The Most Popular Digital Collections Artifacts of 2019
50 artifacts in this set
On April 13, 1934, Ford Motor Company received this unusual product testimonial. In it notorious bank robber Clyde Barrow extolled the virtues of Ford V-8s as getaway cars. Handwriting analysts have questioned the letter's authenticity, but it is the sort of thing the publicity-seeking Barrow might have written.
The Quadricycle was Henry Ford's first attempt to build a gasoline-powered automobile. It utilized commonly available materials: angle iron for the frame, a leather belt and chain drive for the transmission, and a buggy seat. Ford had to devise his own ignition system. He sold his Quadricycle for $200, then used the money to build his second car.
Button, "You Are the Spark That Started Our Freedom Movement. Thank You Sister Rosa Parks," circa 1988
On December 1, 1955, Rosa Parks refused to give up her seat to a white man on a bus in Montgomery, Alabama. Her courageous act of protest was considered the spark that ignited the Civil Rights movement. For decades, Martin Luther King Jr.'s fame overshadowed hers. But by the time of this button, Parks was beginning to receive long-overdue recognition.

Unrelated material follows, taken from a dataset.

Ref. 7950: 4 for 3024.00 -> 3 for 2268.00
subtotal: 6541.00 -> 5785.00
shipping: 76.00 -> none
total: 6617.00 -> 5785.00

Carroll Shelby was brought in to boost Ford's struggling GT racing program in late 1964. Shelby, who'd won Le Mans as a driver in 1959, turned things around. His team reworked the GT40 and, with Ford engineers, replaced its 289-cubic inch engine with a big 427. Ford swept the Le Mans podium in 1966 by taking first, second, and third places.
The Chesapeake & Ohio Railway's massive Allegheny, introduced in 1941, represents the peak of steam railroad technology. Among the largest and most powerful steam locomotives ever built, it weighed 1.2 million pounds with its tender and could generate 7,500 horsepower. Just 11 years later, C&O began pulling these giants from service. Diesel-electric locomotives proved more flexible and less expensive.

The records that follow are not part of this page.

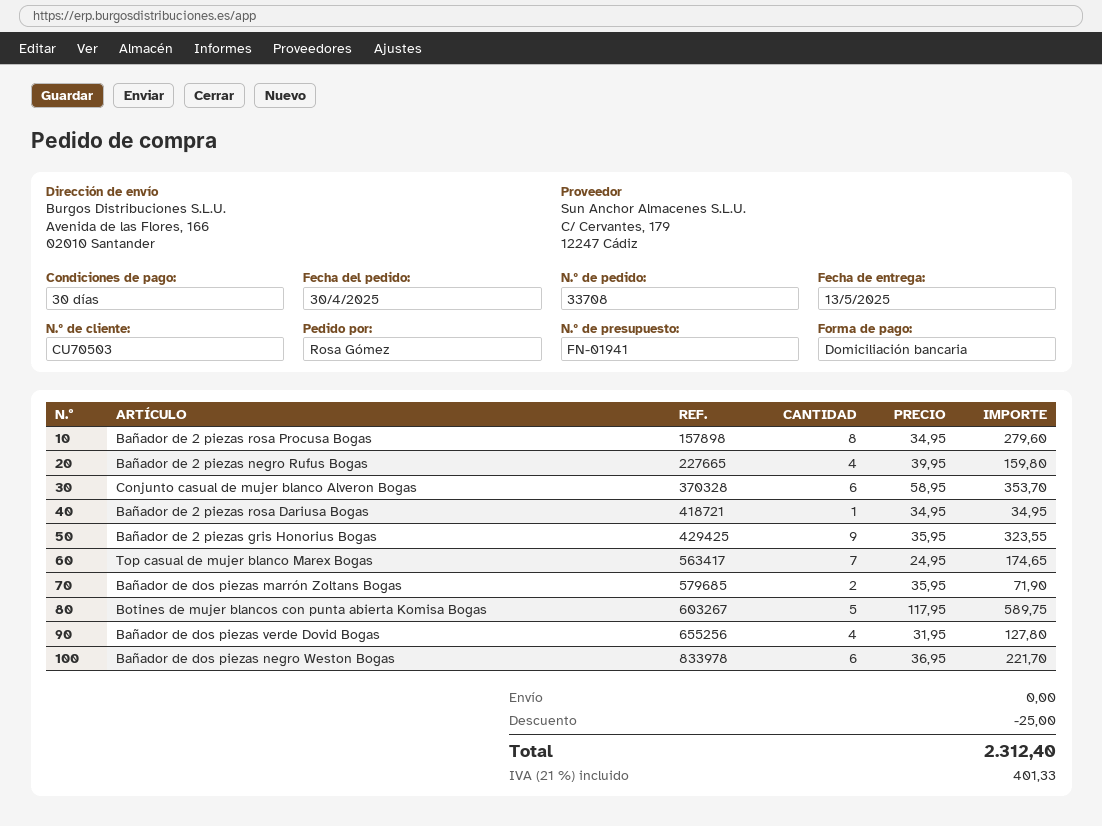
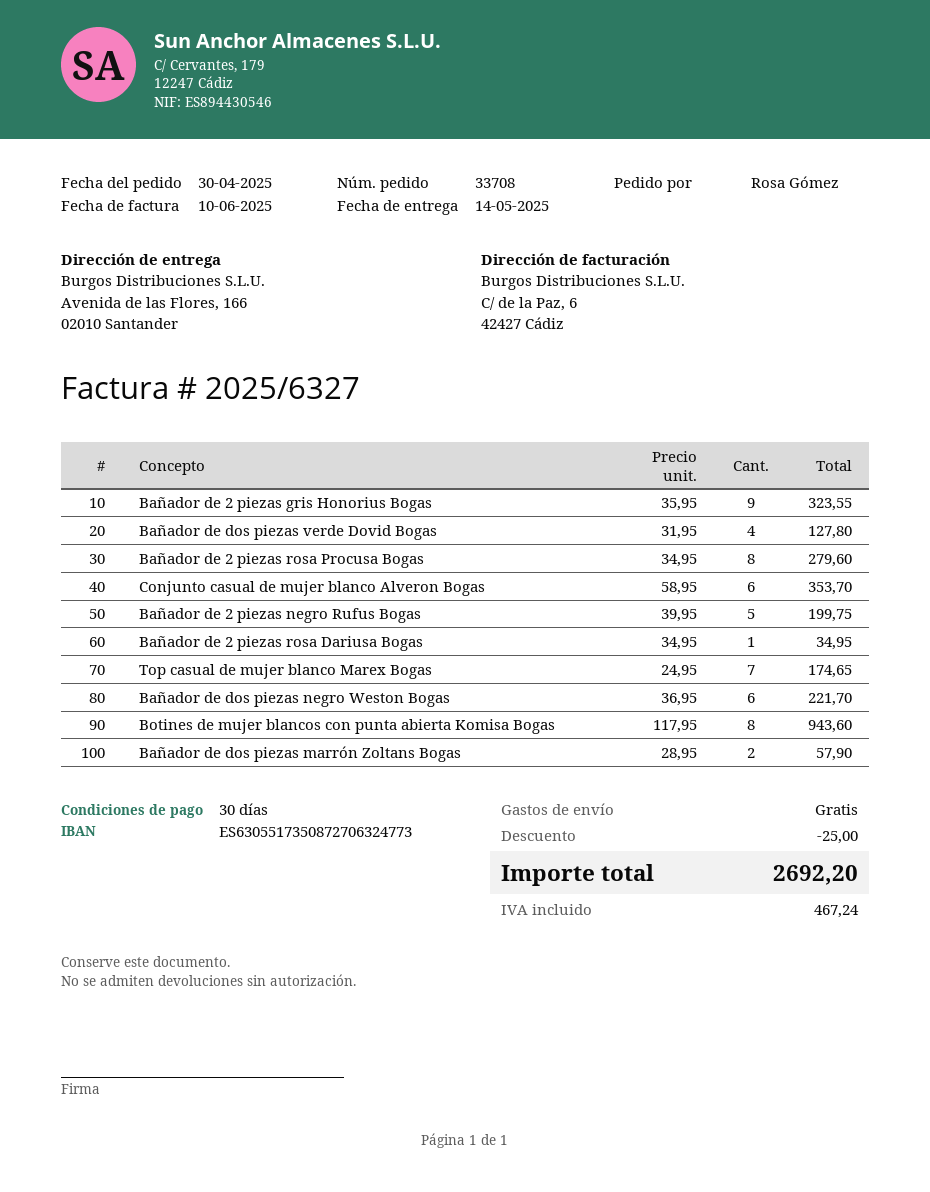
delivery date: 2025-05-13 -> 2025-05-14
Bañador de 2 piezas negro Rufus Bogas: 4 x 39.95 = 159.80 -> 5 x 39.95 = 199.75
Bañador de dos piezas marrón Zoltans Bogas: 2 x 35.95 = 71.90 -> 2 x 28.95 = 57.90
Botines de mujer blancos con punta abierta Komisa Bogas: 5 x 117.95 = 589.75 -> 8 x 117.95 = 943.60
tax: 401.33 -> 467.24
total: 2312.40 -> 2692.20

In 1914 Ford Motor Company established the Ford English School, where the automaker's diverse immigrant employees could learn the English language and take civics lessons in preparation for becoming U.S. citizens. At the graduation ceremony, students wearing clothing from their native countries descended into a large "American Melting Pot" and emerged wearing homogenous suits and waving American flags.
This is Henry Ford's first race car. After his first auto company failed, Ford turned to racing to restore his reputation. He raced "Sweepstakes" against Alexander Winton on October 10, 1901, and, to everyone's surprise, the novice Ford beat the established Winton. The victory and resulting publicity encouraged financiers to back Ford's second firm.

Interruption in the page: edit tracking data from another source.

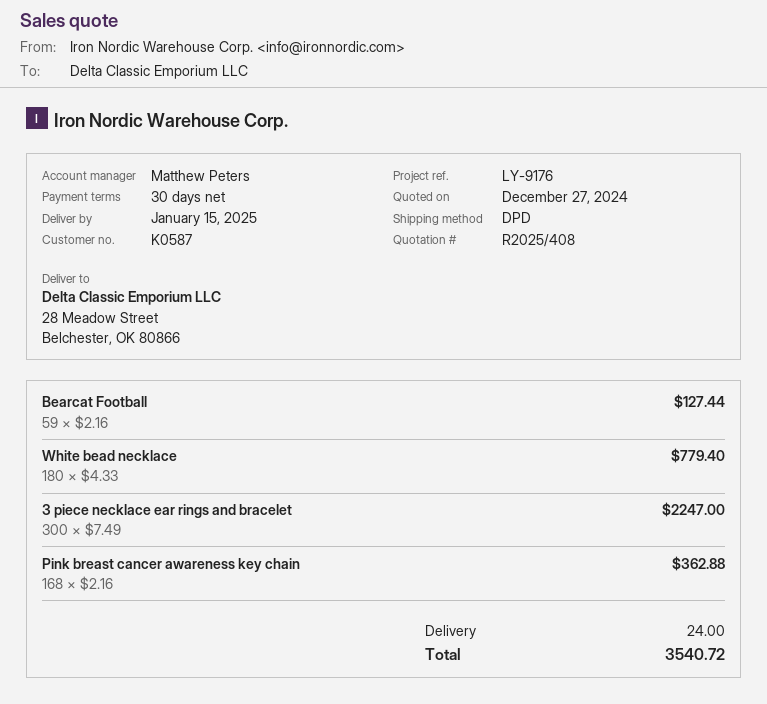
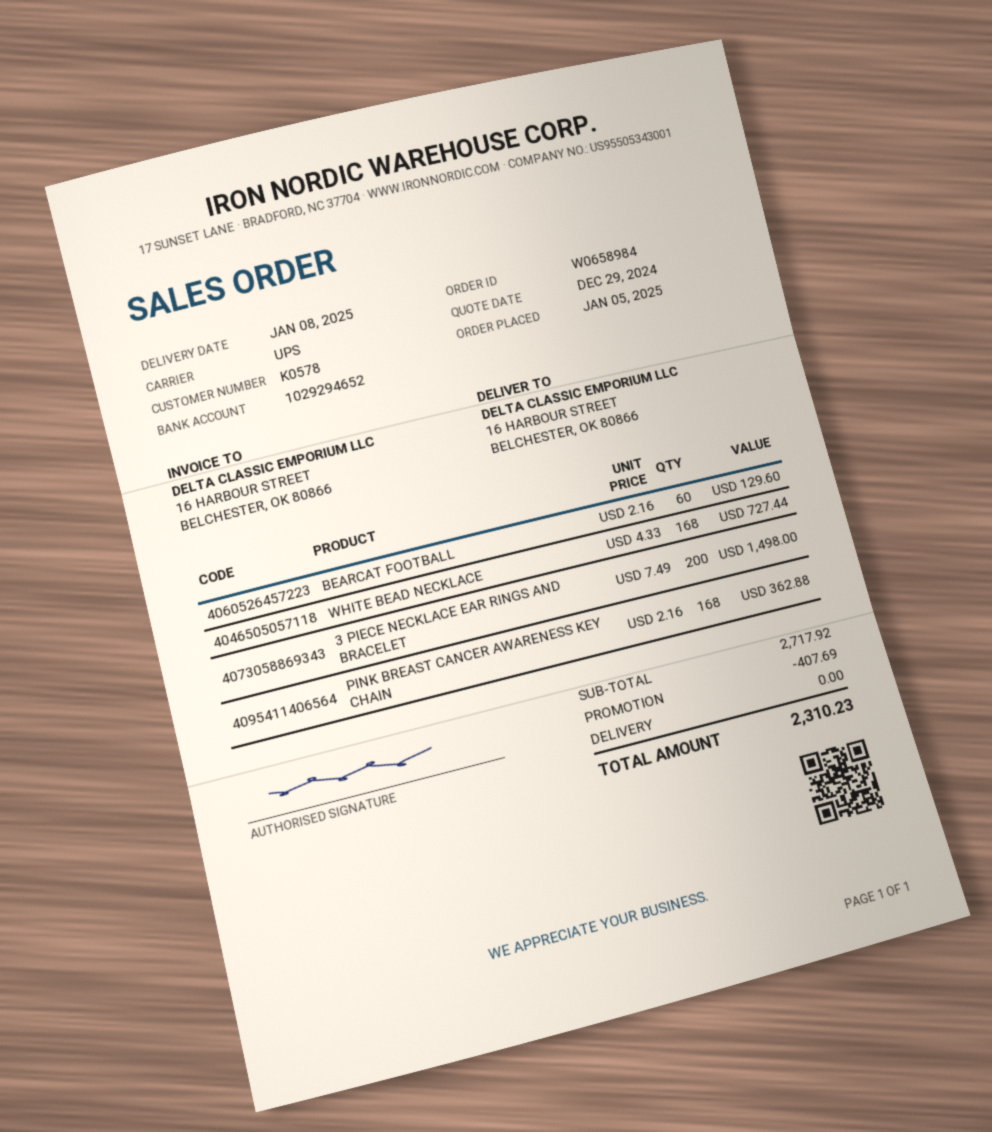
quote date: 2024-12-27 -> 2024-12-29
delivery date: 2025-01-15 -> 2025-01-08
customer number: K0587 -> K0578
shipping method: DPD -> UPS
ship to: 28 Meadow Street, Belchester, OK 80866 -> 16 HARBOUR STREET, BELCHESTER, OK 80866
Bearcat Football: 59 x 2.16 = 127.44 -> 60 x 2.16 = 129.60
White bead necklace: 180 x 4.33 = 779.40 -> 168 x 4.33 = 727.44
3 piece necklace ear rings and bracelet: 300 x 7.49 = 2247.00 -> 200 x 7.49 = 1498.00
discount: none -> 407.69
shipping: 24.00 -> 0.00
total: 3540.72 -> 2310.23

This car was built to win the 24 Hours of Le Mans. Driven by Dan Gurney and A.J. Foyt, it accomplished that goal in 1967, beating the second-place Ferrari by 32 miles at a record-breaking average speed of 135.48 miles per hour. The Mark IV combined a sophisticated chassis with a big engine based on Ford's V-8 for stock car racing.
Inside this bus on December 1, 1955, Rosa Parks, a soft-spoken African-American seamstress, refused to give up her seat to a white man, breaking existing segregation laws. The flawless character and quiet strength she exhibited successfully ignited action in others. For this, many believe Rosa Parks' act was the event that sparked the Civil Rights movement.
Bill Elliott set NASCAR's all-time speed record with this car when he qualified for the 1987 Winston 500 at Talladega at 212.809 miles per hour. By the 1980s, "stock cars" only looked stock. Underneath this Thunderbird sheet metal is a purpose-built steel tube frame, racing suspension and brakes, and a racing engine that no Ford dealer ever sold.
Rocking Chair Used by Abraham Lincoln at Ford's Theater the Night of His Assassination, April 14, 1865
President Abraham Lincoln was sitting in this rocking chair during a production of Our American Cousin at Ford's Theatre in Washington, DC when he was assassinated on April 14, 1865. Henry Ford purchased the chair in 1929 for the Museum, where it remains one of the most revered objects associated with the "man who saved the Union."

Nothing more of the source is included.